Nei laboratori moderni, l’aspetto del colore non è più rilevante, ma si applicano gli stessi principi. Sciogliendo una miscela di interesse in una fase mobile e trasportandola attraverso una fase stazionaria, i componenti della miscela possono essere separati l’uno dall’altro in base alle loro diverse velocità di percorrenza.
Alterando la fase mobile, la fase stazionaria, e/o il fattore che determina la velocità di percorrenza, è stata creata una grande varietà di metodi cromatografici, ognuno dei quali serve uno scopo diverso e ideale per miscele diverse. Alcune delle forme più comuni di cromatografia sono le seguenti.
- Nella gascromatografia, la miscela di interesse viene vaporizzata e portata attraverso una fase stazionaria (di solito una colonna di separazione in metallo o vetro) con un gas inerte, di solito azoto o elio. Le molecole più grandi nella miscela impiegano più tempo per passare attraverso la colonna e raggiungere il rivelatore all’estremità più lontana.
- Nella cromatografia liquida, la miscela di interesse è dissolta in un liquido e passata attraverso una fase stazionaria solida, che è spesso fatta di un materiale di silice. Esistono diverse varietà di cromatografia liquida, a seconda delle polarità relative delle fasi mobili e stazionarie (fase normale contro fase inversa) e se la fase mobile è pressurizzata (ad alte prestazioni).
- Nella cromatografia a strato sottile (TLC), la fase stazionaria è un sottile strato di materiale solido, solitamente a base di silice, e la fase mobile è un liquido in cui è dissolta la miscela di interesse. La cromatografia a strato sottile ha il vantaggio di fotografare bene, rendendo il suo risultato facile da digitalizzare.
- La cromatografia a scambio ionico separa i componenti di una miscela in base alla loro carica, oltre o al posto della loro dimensione. In sostanza, gli ioni caricati positivamente (cationi) o negativamente (anioni) vengono separati usando diverse fasi stazionarie e diverse fasi mobili a pH diverso.

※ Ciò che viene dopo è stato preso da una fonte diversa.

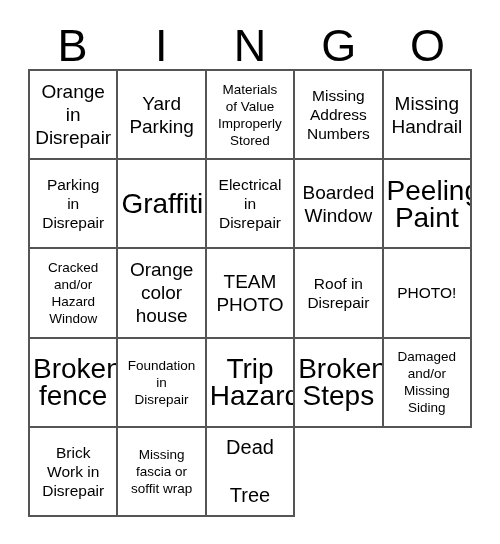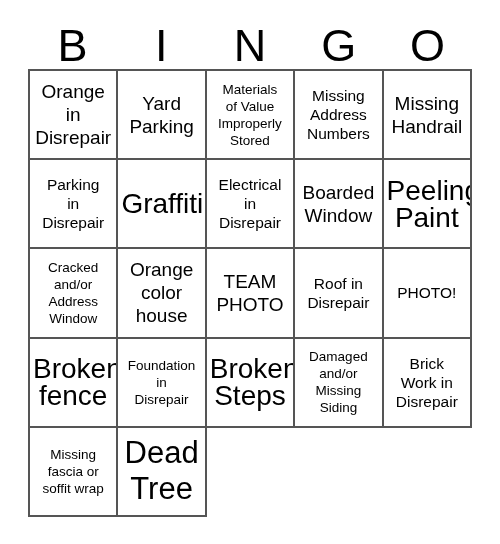--- a/index.html
+++ b/index.html
@@ -147,7 +147,7 @@
       <div class="cell sz-xs">
         <span class="cell-text">Cracked
 and/or
-Address
+Hazard
 Window</span>
       </div>
       <div class="cell sz-md">

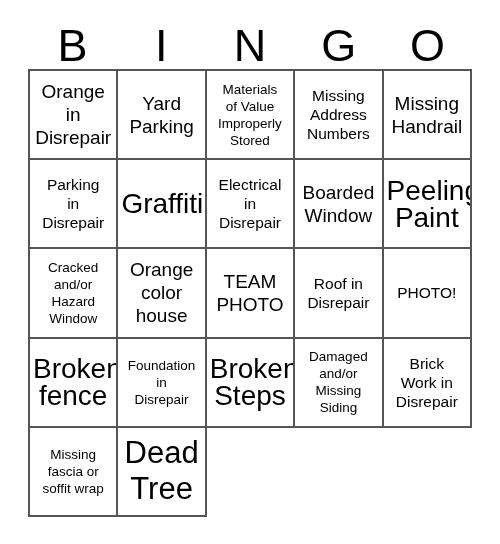--- a/index.html
+++ b/index.html
@@ -176,6 +176,10 @@
 Disrepair</span>
       </div>
       <div class="cell sz-lg">
+        <span class="cell-text">Trip
+Hazard</span>
+      </div>
+      <div class="cell sz-lg">
         <span class="cell-text">Broken
 Steps</span>
       </div>

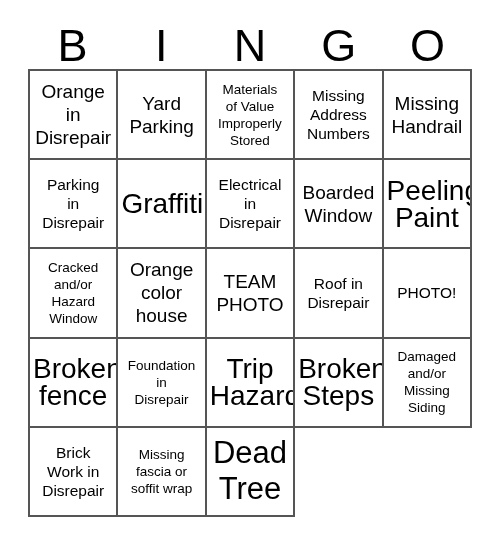--- a/index.html
+++ b/index.html
@@ -83,7 +83,7 @@
   .sz-sm .cell-text { font-size: 15.5px; line-height: 19px; }
   .sz-md .cell-text { font-size: 19px;   line-height: 23px; }
   .sz-lg .cell-text { font-size: 28px; line-height: 27px; }
-  .sz-xl .cell-text { font-size: 31px;   line-height: 36px; }
+  .sz-xl .cell-text { font-size: 20px;   line-height: 48px; }
 </style>
 </head>
 <body>

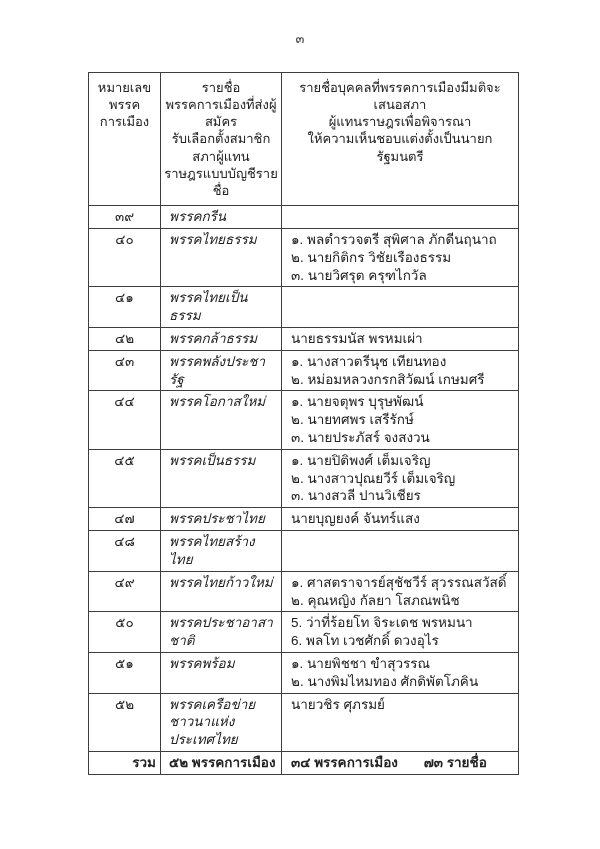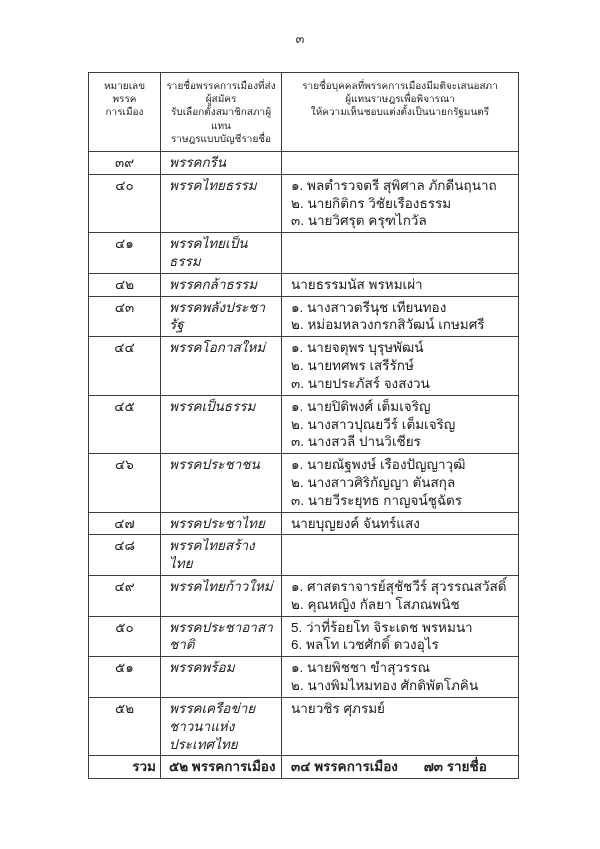--- a/index.html
+++ b/index.html
@@ -47,7 +47,7 @@
     font-weight: normal;
     text-align: center;
     padding: 6px 3px;
-    font-size: 10px;
+    font-size: 13px;
   }
   .doc-table td.num {
     text-align: center;

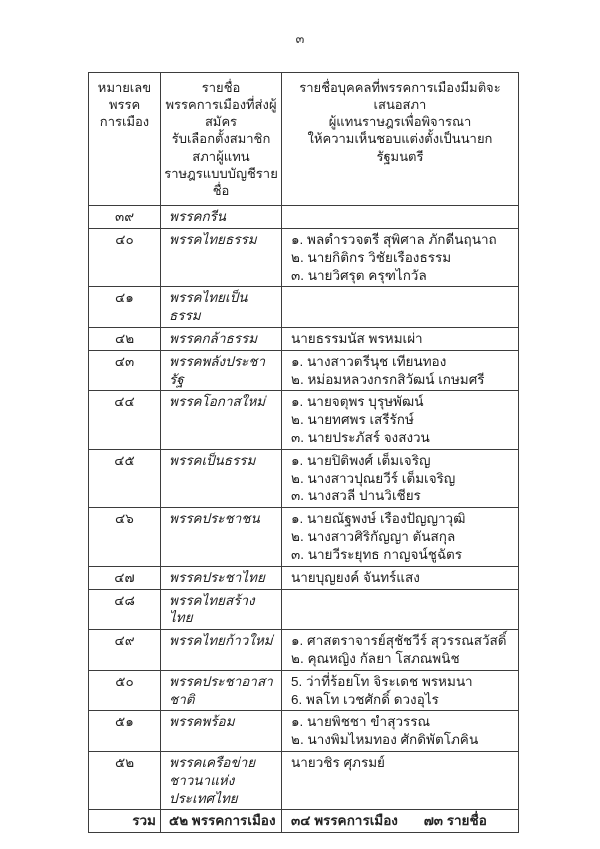--- a/index.html
+++ b/index.html
@@ -156,15 +156,6 @@
           </td>
         </tr>
         <tr>
-          <td class="num">๔๖</td>
-          <td class="party">พรรคประชาชน</td>
-          <td class="cands">
-            <div>๑. นายณัฐพงษ์ เรืองปัญญาวุฒิ</div>
-            <div>๒. นางสาวศิริกัญญา ตันสกุล</div>
-            <div>๓. นายวีระยุทธ กาญจน์ชูฉัตร</div>
-          </td>
-        </tr>
-        <tr>
           <td class="num">๔๗</td>
           <td class="party">พรรคประชาไทย</td>
           <td class="cands">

La cromatografia può essere usata come strumento analitico, alimentando il suo output in un rivelatore che legge il contenuto della miscela. Può anche essere usata come strumento di purificazione, separando i componenti di una miscela per l’uso in altri esperimenti o procedure. Tipicamente, la cromatografia analitica usa una quantità molto più piccola di materiale rispetto alla cromatografia intesa a purificare una miscela o ad estrarre componenti specifici da essa.
Per esempio, l’estrazione in fase solida è un tipo di cromatografia liquida in cui diverse fasi mobili sono usate in sequenza per separare i diversi componenti di una miscela intrappolati in una fase solida. La cromatografia come tecnica di purificazione ha un ruolo importante nei laboratori petrolchimici e in altri laboratori di chimica organica, dove può essere uno dei modi più economici per rimuovere le impurità dalle soluzioni organiche, soprattutto se i componenti della miscela sono sensibili al calore.
Flessibilità
I principi della cromatografia appaiono anche in altre tecniche di laboratorio. L’elettroforesi su gel ordina gli acidi nucleici e le proteine in base alle loro dimensioni, attirandoli attraverso il gel tramite un campo elettrico. Questa tecnica è, in effetti, un tipo di cromatografia. Allo stesso modo, la distillazione ordina i componenti di una miscela in base ai loro punti di ebollizione e di condensazione, con l’apparato stesso che è una sorta di fase stazionaria.
Perché il suo principio di base è così semplice, la cromatografia lascia spazio a un sostanziale perfezionamento. Questo ha portato a una varietà di tecniche cromatografiche più specializzate, come la cromatografia bidimensionale per utilizzare due diversi metodi cromatografici contemporaneamente, la gascromatografia pirolitica, utilizzata come parte della spettrometria di massa, e la cromatografia chirale, che viene utilizzata per separare stereoisomeri che altri metodi non possono distinguere.
La cromatografia è un principio semplice ed estremamente flessibile, che continuerà a generare nuove variazioni e nuove implementazioni nel prossimo futuro.